• WHAT YOU WILL DO:
Locate the word "column" in the entries below, then gather every line that holds it.

• RAW DATA:
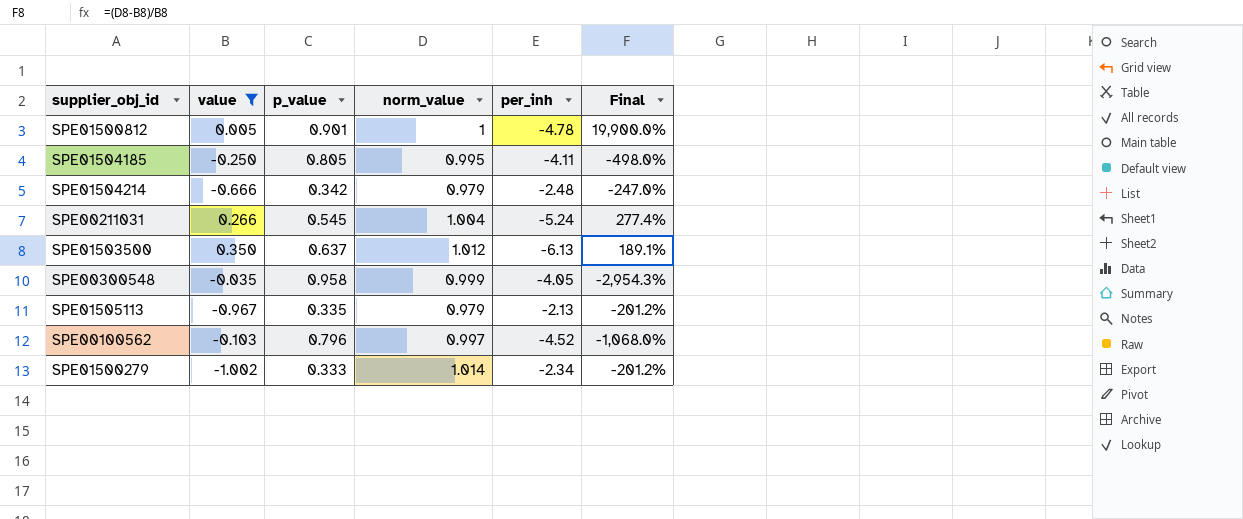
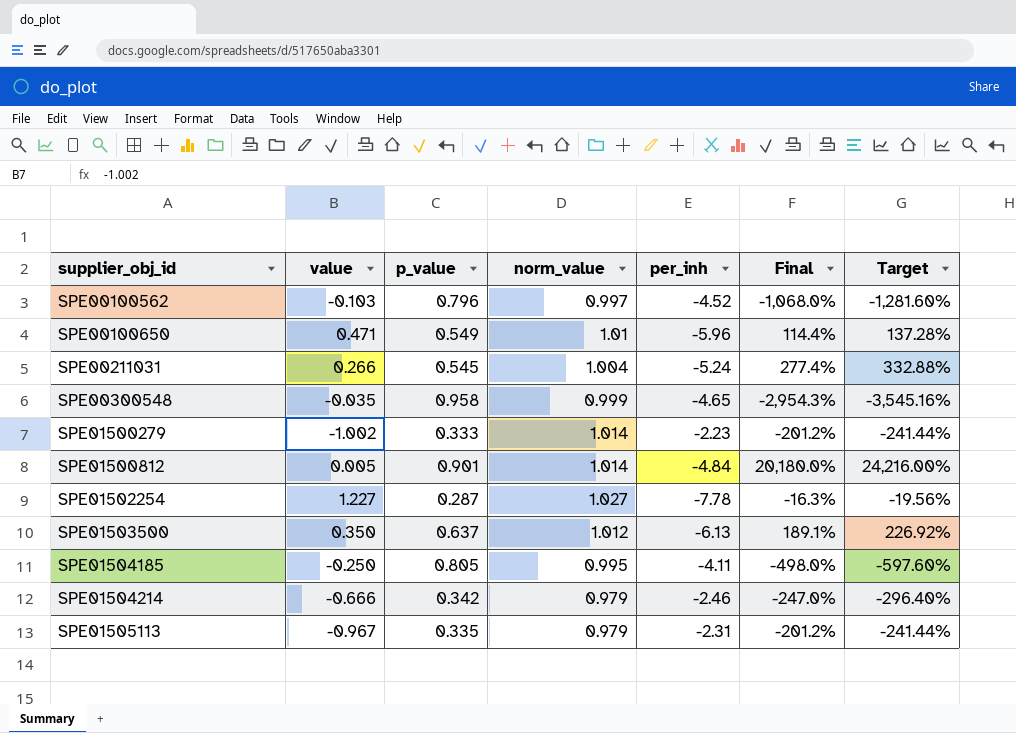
filter: value <= 0.350 -> none
row order: none -> supplier_obj_id ascending
column Target | formula: none -> [Final] * 1.2
SPE00300548 | per_inh: -4.05 -> -4.65
SPE01500279 | per_inh: -2.34 -> -2.23
SPE01500812 | norm_value: 1 -> 1.014
SPE01500812 | per_inh: -4.78 -> -4.84
SPE01500812 | Final: 19,900.0% -> 20,180.0%
SPE01504214 | per_inh: -2.48 -> -2.46
SPE01505113 | per_inh: -2.13 -> -2.31

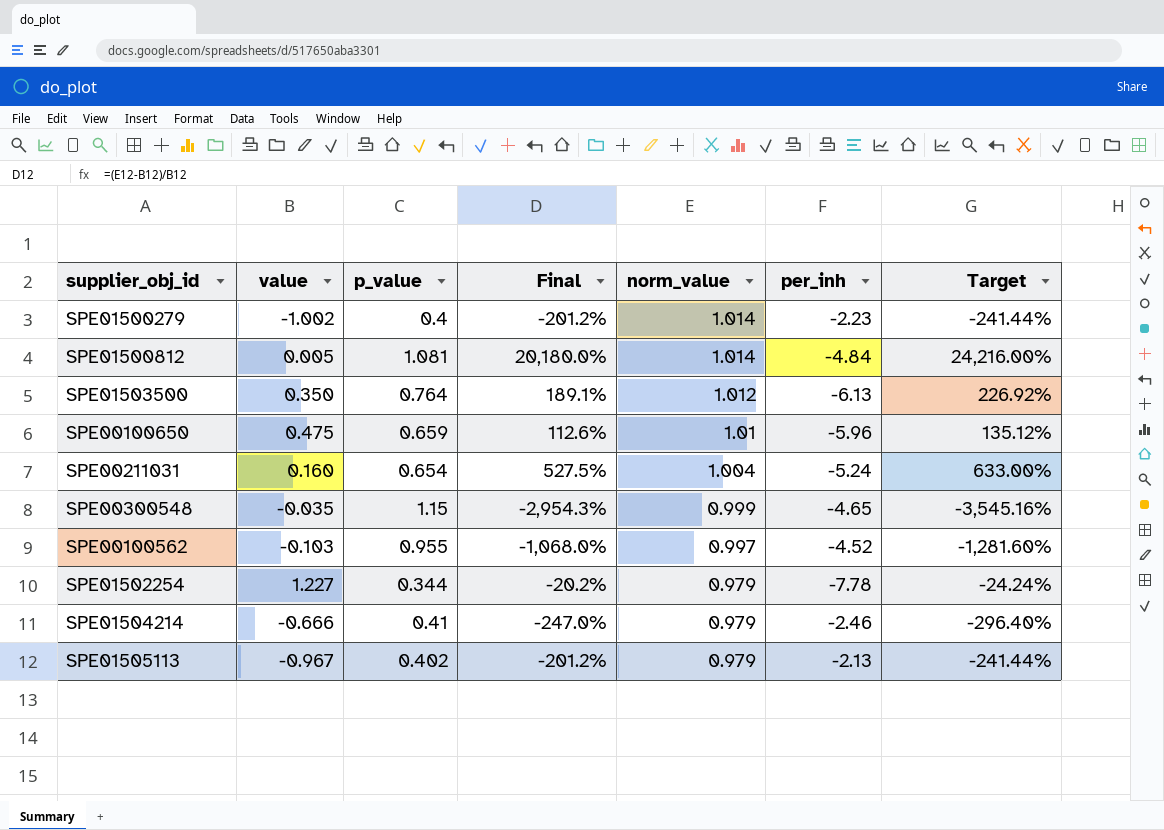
row order: supplier_obj_id ascending -> norm_value descending
column Final | position: 6 -> 4
row SPE01504185: -0.250 | 0.805 | 0.995 | -4.11 | -498.0% | -597.60% -> none
SPE01500279 | p_value: 0.333 -> 0.4
SPE01500812 | p_value: 0.901 -> 1.081
SPE01503500 | p_value: 0.637 -> 0.764
SPE00100650 | value: 0.471 -> 0.475
SPE00100650 | p_value: 0.549 -> 0.659
SPE00100650 | Final: 114.4% -> 112.6%
SPE00100650 | Target: 137.28% -> 135.12%
SPE00211031 | value: 0.266 -> 0.160
SPE00211031 | p_value: 0.545 -> 0.654
SPE00211031 | Final: 277.4% -> 527.5%
SPE00211031 | Target: 332.88% -> 633.00%
SPE00300548 | p_value: 0.958 -> 1.15
SPE00100562 | p_value: 0.796 -> 0.955
SPE01502254 | p_value: 0.287 -> 0.344
SPE01502254 | Final: -16.3% -> -20.2%
SPE01502254 | norm_value: 1.027 -> 0.979
SPE01502254 | Target: -19.56% -> -24.24%
SPE01504214 | p_value: 0.342 -> 0.41
SPE01505113 | p_value: 0.335 -> 0.402
SPE01505113 | per_inh: -2.31 -> -2.13

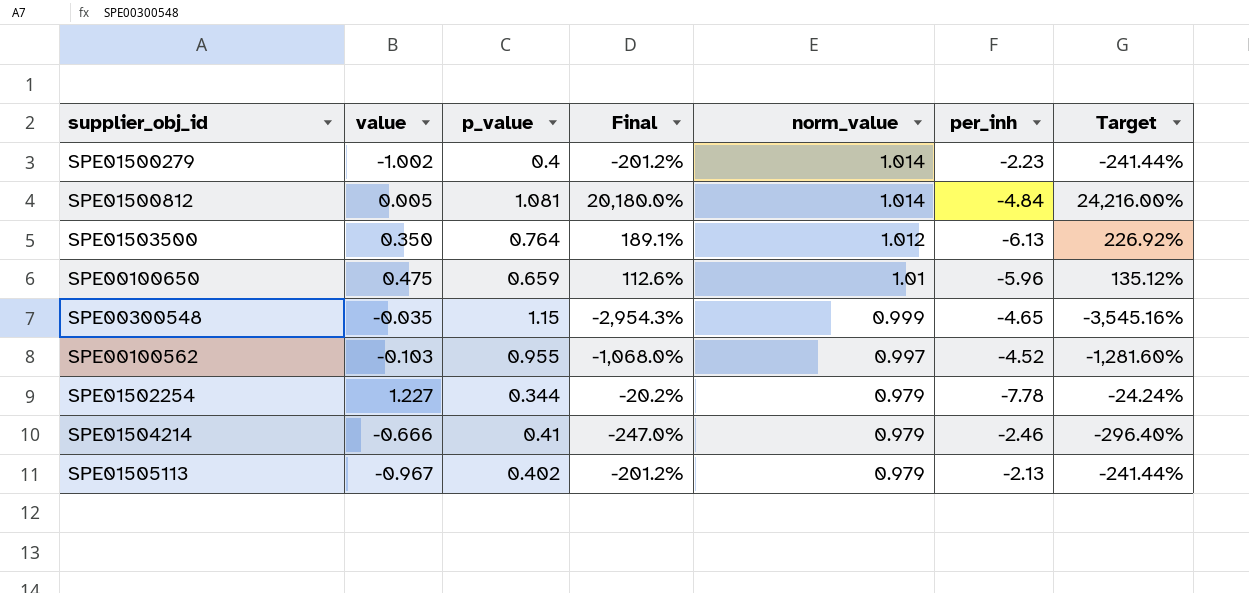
row SPE00211031: 0.160 | 0.654 | 527.5% | 1.004 | -5.24 | 633.00% -> none

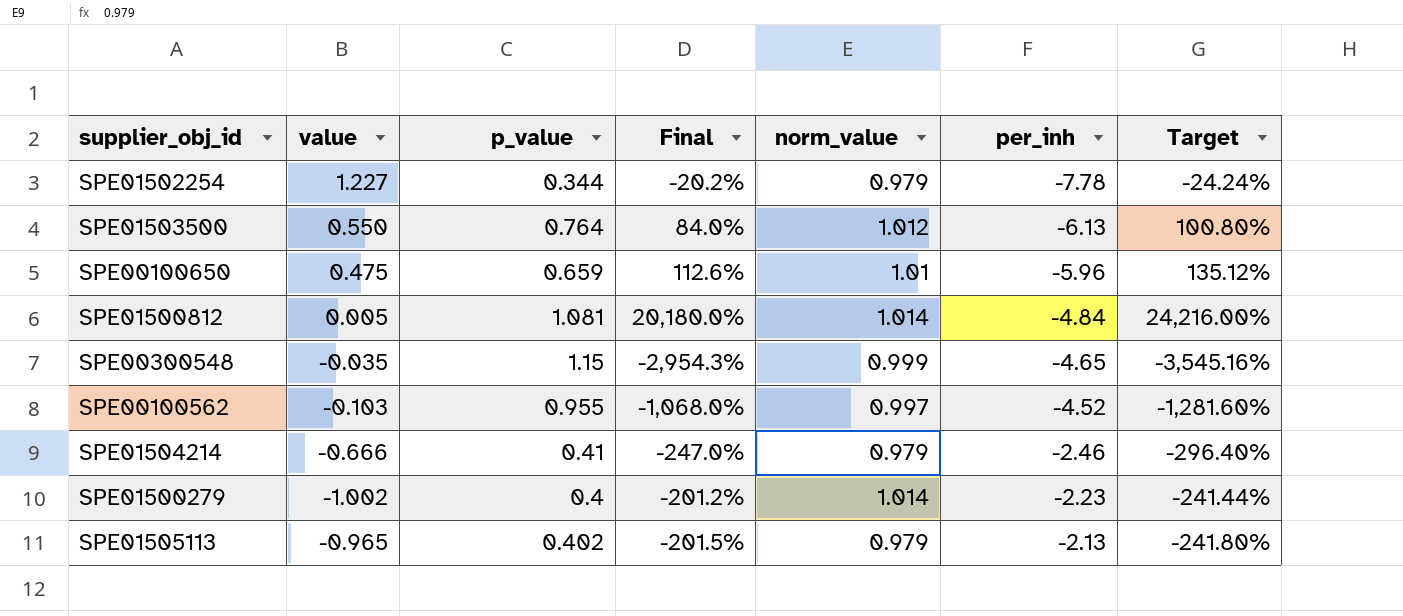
row order: norm_value descending -> per_inh ascending
SPE01503500 | value: 0.350 -> 0.550
SPE01503500 | Final: 189.1% -> 84.0%
SPE01503500 | Target: 226.92% -> 100.80%
SPE01505113 | value: -0.967 -> -0.965
SPE01505113 | Final: -201.2% -> -201.5%
SPE01505113 | Target: -241.44% -> -241.80%

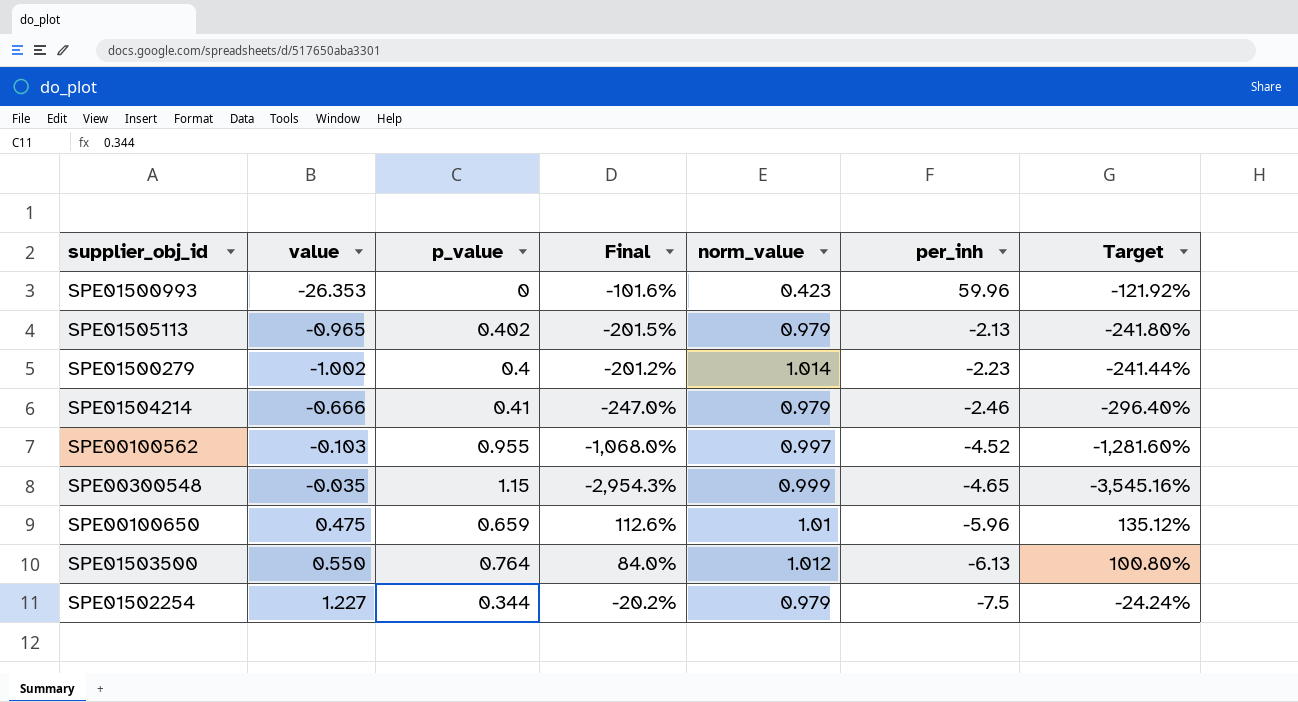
row order: per_inh ascending -> per_inh descending
row SPE01500812: 0.005 | 1.081 | 20,180.0% | 1.014 | -4.84 | 24,216.00% -> none
row SPE01500993: none -> -26.353 | 0 | -101.6% | 0.423 | 59.96 | -121.92%
SPE01502254 | per_inh: -7.78 -> -7.5

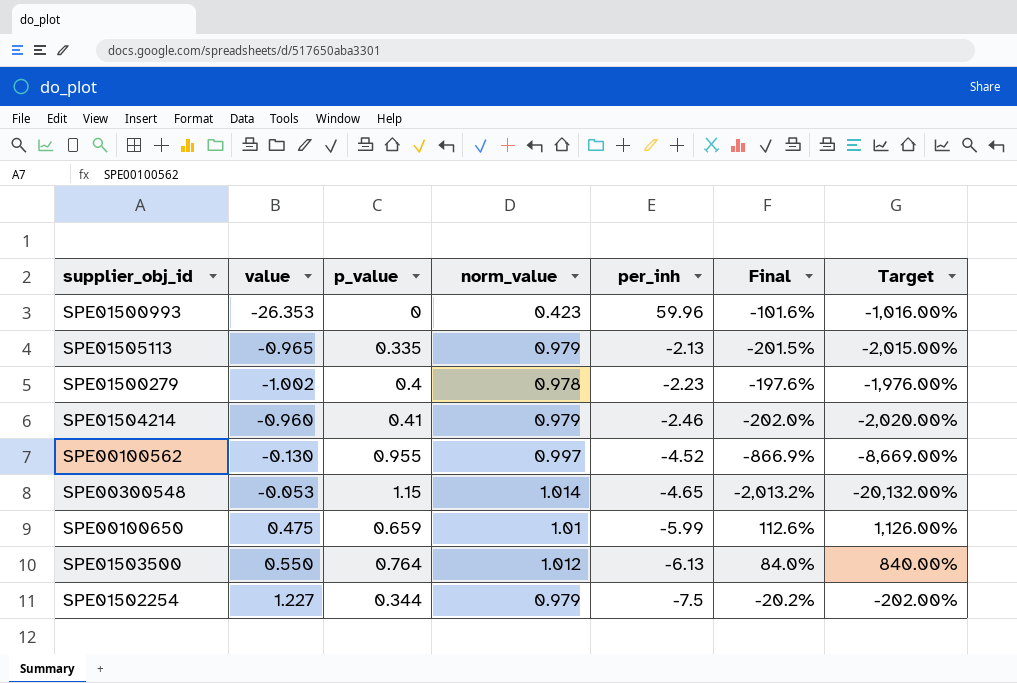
column Final | position: 4 -> 6
column Target | formula: [Final] * 1.2 -> [Final] * 10
SPE01505113 | p_value: 0.402 -> 0.335
SPE01500279 | norm_value: 1.014 -> 0.978
SPE01500279 | Final: -201.2% -> -197.6%
SPE01504214 | value: -0.666 -> -0.960
SPE01504214 | Final: -247.0% -> -202.0%
SPE00100562 | value: -0.103 -> -0.130
SPE00100562 | Final: -1,068.0% -> -866.9%
SPE00300548 | value: -0.035 -> -0.053
SPE00300548 | norm_value: 0.999 -> 1.014
SPE00300548 | Final: -2,954.3% -> -2,013.2%
SPE00100650 | per_inh: -5.96 -> -5.99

• YOUR SOLUTION:
column Target | formula: none -> [Final] * 1.2
column Final | position: 6 -> 4
column Final | position: 4 -> 6
column Target | formula: [Final] * 1.2 -> [Final] * 10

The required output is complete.